**Work required:**
From the records below, transcribe only the lines running from the one with "[41,877,112,887] [186,878,409,889] [41,913,112,926]" through the one with "(476, 1625) none". Keep both of those end lines.

**Record extracts:**
BEGIN
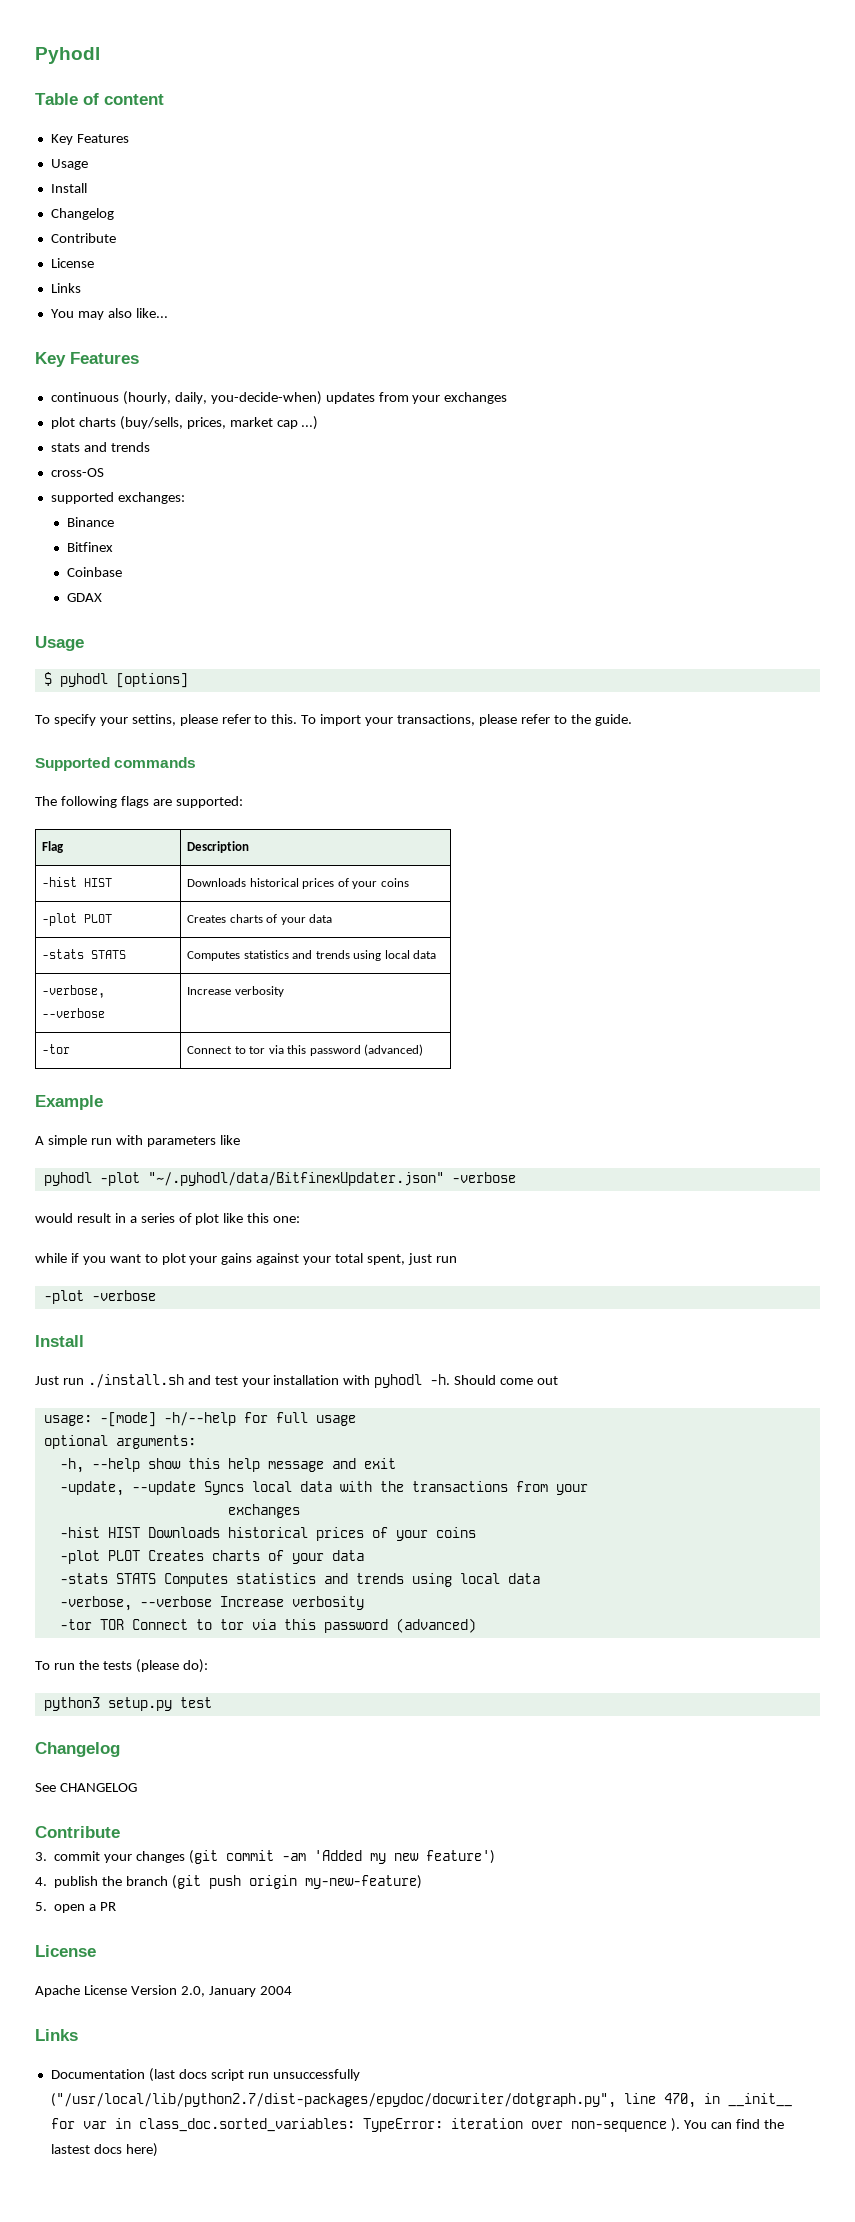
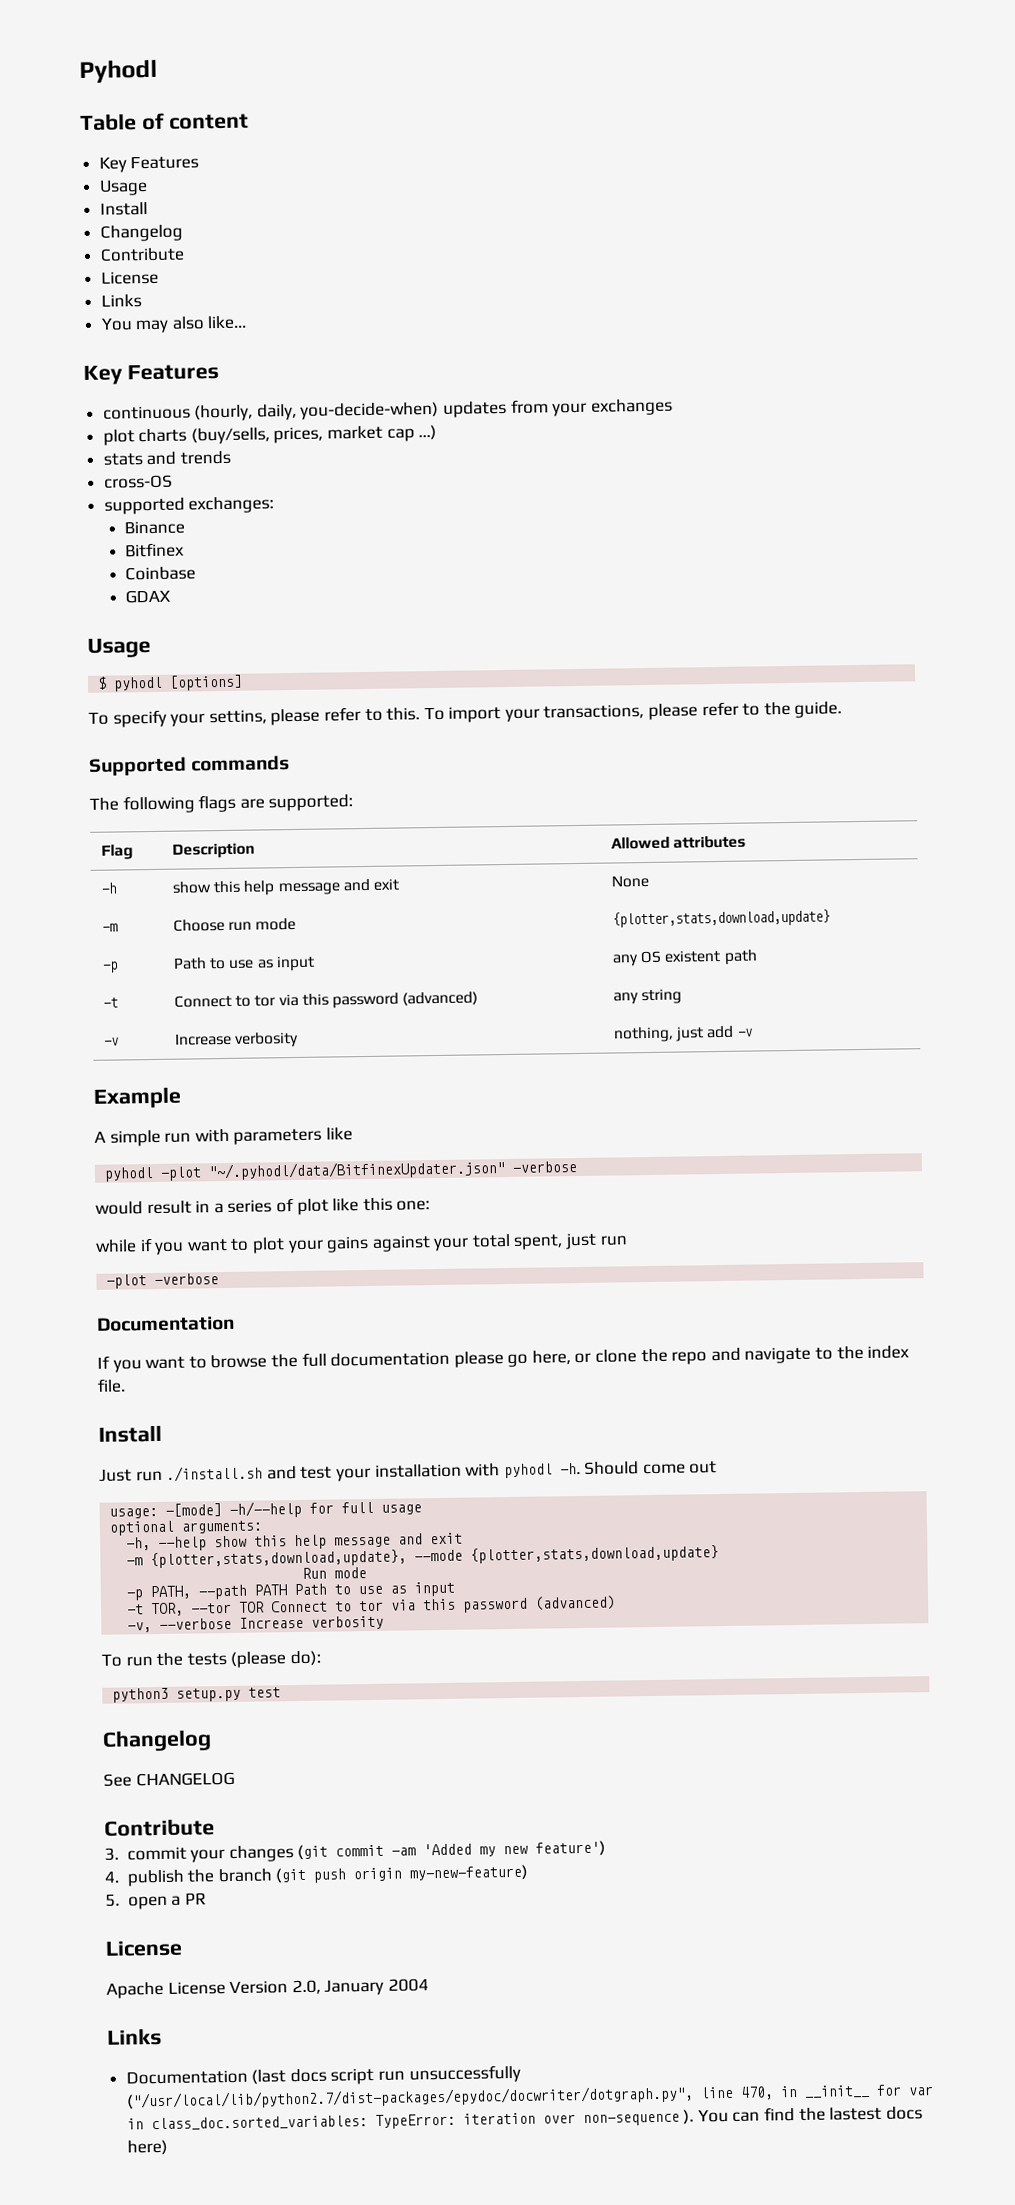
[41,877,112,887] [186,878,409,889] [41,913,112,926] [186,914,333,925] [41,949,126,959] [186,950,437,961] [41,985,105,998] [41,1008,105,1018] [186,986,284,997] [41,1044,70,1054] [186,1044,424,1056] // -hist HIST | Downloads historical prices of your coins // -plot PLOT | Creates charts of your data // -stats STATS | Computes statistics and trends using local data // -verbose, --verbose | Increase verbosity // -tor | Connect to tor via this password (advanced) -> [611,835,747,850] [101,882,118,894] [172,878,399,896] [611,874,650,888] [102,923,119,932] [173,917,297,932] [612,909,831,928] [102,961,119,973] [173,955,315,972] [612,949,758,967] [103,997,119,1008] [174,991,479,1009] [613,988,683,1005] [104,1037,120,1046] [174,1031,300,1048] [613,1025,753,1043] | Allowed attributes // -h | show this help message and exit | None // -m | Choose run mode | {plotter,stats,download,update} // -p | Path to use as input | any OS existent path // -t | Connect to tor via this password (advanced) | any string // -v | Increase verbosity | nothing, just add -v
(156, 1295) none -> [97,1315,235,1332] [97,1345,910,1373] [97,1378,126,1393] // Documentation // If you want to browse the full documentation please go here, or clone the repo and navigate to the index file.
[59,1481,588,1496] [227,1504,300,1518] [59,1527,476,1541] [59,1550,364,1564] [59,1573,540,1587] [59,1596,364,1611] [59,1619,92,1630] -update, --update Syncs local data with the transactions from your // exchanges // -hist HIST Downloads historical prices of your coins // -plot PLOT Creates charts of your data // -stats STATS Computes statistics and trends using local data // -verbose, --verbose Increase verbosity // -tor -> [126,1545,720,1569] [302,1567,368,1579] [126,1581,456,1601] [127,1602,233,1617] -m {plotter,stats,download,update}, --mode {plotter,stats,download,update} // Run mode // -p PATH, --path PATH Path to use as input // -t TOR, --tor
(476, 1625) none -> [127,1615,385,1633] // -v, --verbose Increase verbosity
END
BEGIN
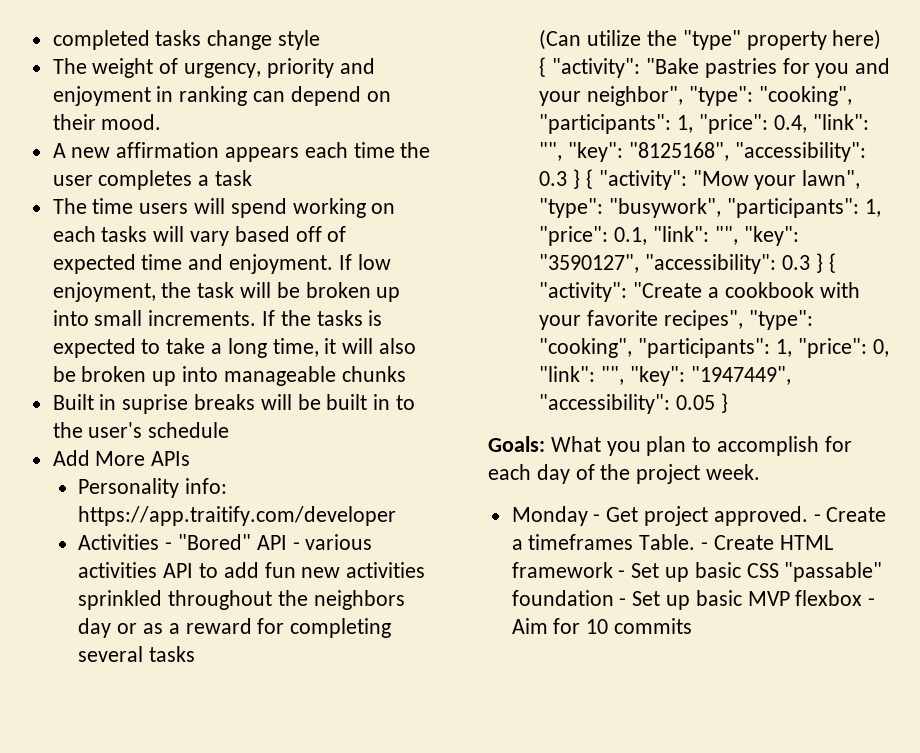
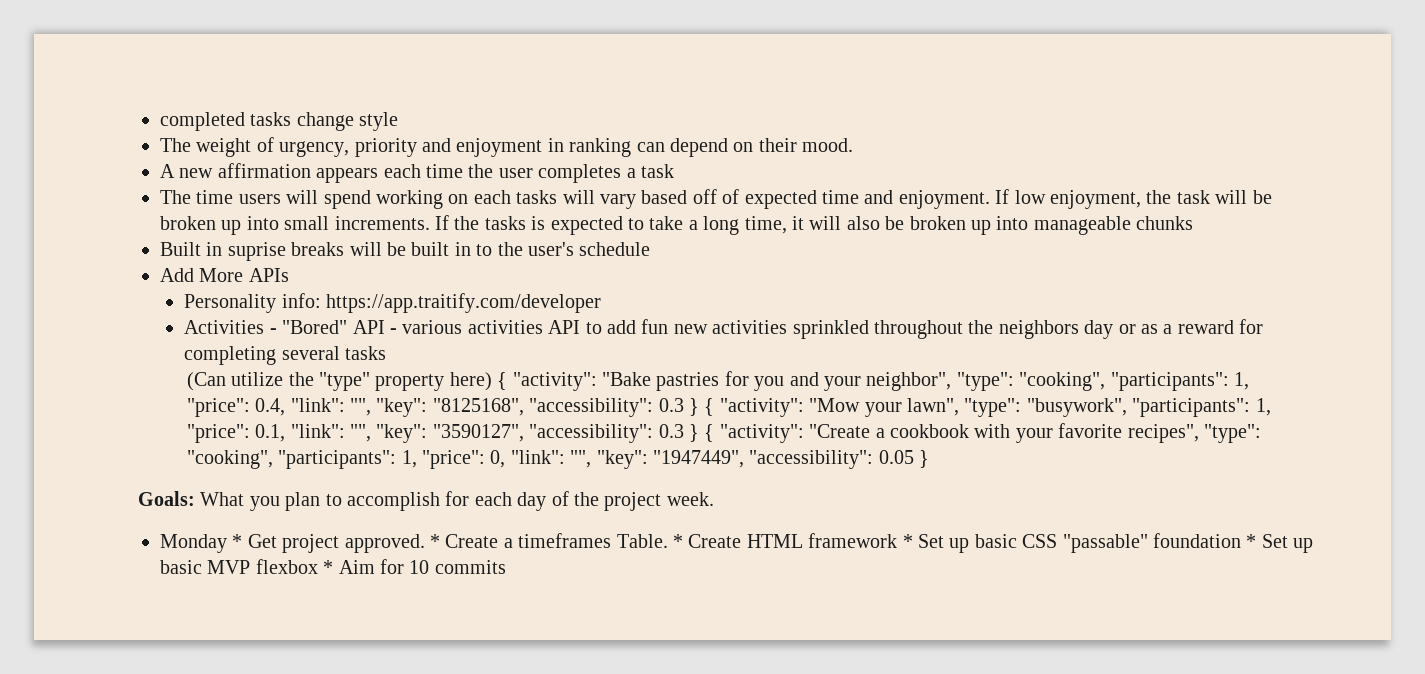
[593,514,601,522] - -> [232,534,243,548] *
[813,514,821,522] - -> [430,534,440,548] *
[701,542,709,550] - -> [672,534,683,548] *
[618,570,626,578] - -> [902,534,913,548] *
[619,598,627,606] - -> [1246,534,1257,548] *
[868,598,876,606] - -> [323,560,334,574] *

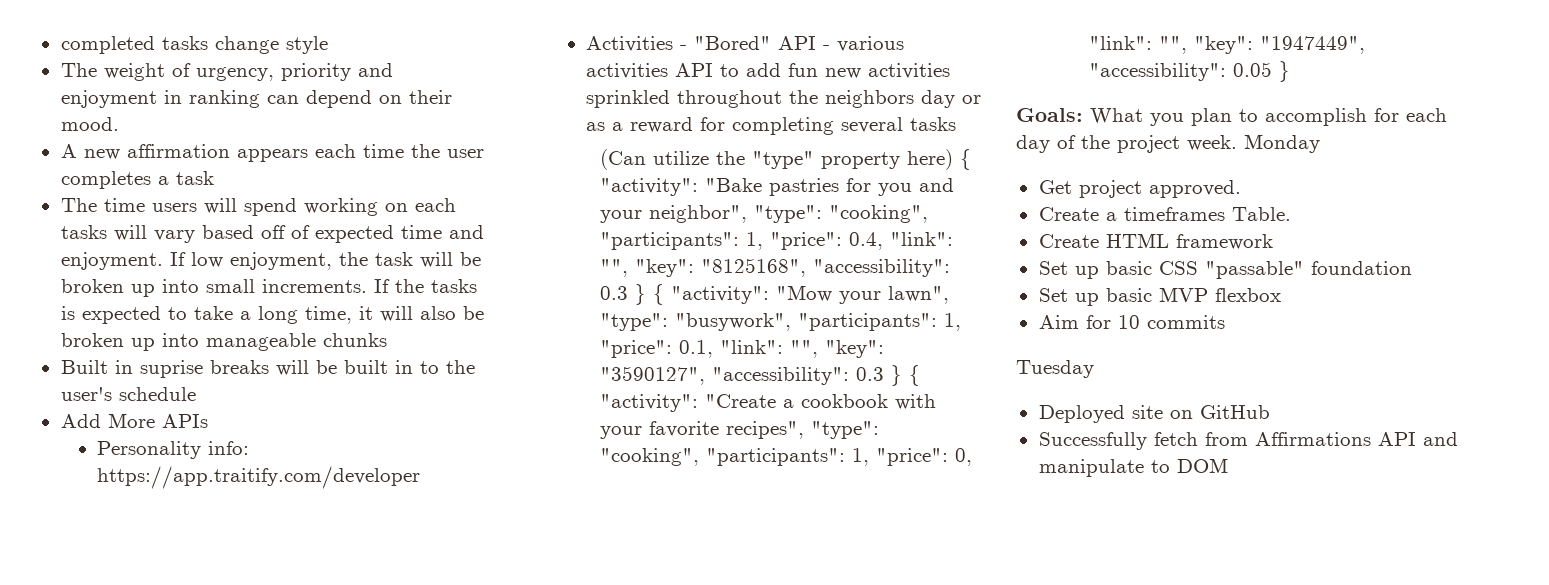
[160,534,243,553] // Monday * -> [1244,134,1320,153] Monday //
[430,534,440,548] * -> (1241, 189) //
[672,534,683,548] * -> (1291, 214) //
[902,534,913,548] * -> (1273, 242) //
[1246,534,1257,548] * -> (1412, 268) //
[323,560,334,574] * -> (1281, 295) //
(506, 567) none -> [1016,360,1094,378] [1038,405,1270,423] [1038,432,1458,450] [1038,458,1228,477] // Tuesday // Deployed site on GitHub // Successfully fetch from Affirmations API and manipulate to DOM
END
BEGIN
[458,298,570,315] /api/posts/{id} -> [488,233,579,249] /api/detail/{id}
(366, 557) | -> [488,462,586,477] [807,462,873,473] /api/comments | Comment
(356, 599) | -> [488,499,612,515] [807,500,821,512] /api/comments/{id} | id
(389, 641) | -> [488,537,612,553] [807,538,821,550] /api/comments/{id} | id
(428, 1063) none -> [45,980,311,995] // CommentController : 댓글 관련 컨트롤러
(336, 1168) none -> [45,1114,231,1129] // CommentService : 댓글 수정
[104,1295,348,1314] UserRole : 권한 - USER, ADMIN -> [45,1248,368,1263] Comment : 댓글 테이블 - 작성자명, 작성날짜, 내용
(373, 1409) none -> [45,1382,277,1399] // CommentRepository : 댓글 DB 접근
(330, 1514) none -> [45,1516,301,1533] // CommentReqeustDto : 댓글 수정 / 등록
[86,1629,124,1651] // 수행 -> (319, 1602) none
END
**Completed exercise:**
[41,877,112,887] [186,878,409,889] [41,913,112,926] [186,914,333,925] [41,949,126,959] [186,950,437,961] [41,985,105,998] [41,1008,105,1018] [186,986,284,997] [41,1044,70,1054] [186,1044,424,1056] // -hist HIST | Downloads historical prices of your coins // -plot PLOT | Creates charts of your data // -stats STATS | Computes statistics and trends using local data // -verbose, --verbose | Increase verbosity // -tor | Connect to tor via this password (advanced) -> [611,835,747,850] [101,882,118,894] [172,878,399,896] [611,874,650,888] [102,923,119,932] [173,917,297,932] [612,909,831,928] [102,961,119,973] [173,955,315,972] [612,949,758,967] [103,997,119,1008] [174,991,479,1009] [613,988,683,1005] [104,1037,120,1046] [174,1031,300,1048] [613,1025,753,1043] | Allowed attributes // -h | show this help message and exit | None // -m | Choose run mode | {plotter,stats,download,update} // -p | Path to use as input | any OS existent path // -t | Connect to tor via this password (advanced) | any string // -v | Increase verbosity | nothing, just add -v
(156, 1295) none -> [97,1315,235,1332] [97,1345,910,1373] [97,1378,126,1393] // Documentation // If you want to browse the full documentation please go here, or clone the repo and navigate to the index file.
[59,1481,588,1496] [227,1504,300,1518] [59,1527,476,1541] [59,1550,364,1564] [59,1573,540,1587] [59,1596,364,1611] [59,1619,92,1630] -update, --update Syncs local data with the transactions from your // exchanges // -hist HIST Downloads historical prices of your coins // -plot PLOT Creates charts of your data // -stats STATS Computes statistics and trends using local data // -verbose, --verbose Increase verbosity // -tor -> [126,1545,720,1569] [302,1567,368,1579] [126,1581,456,1601] [127,1602,233,1617] -m {plotter,stats,download,update}, --mode {plotter,stats,download,update} // Run mode // -p PATH, --path PATH Path to use as input // -t TOR, --tor
(476, 1625) none -> [127,1615,385,1633] // -v, --verbose Increase verbosity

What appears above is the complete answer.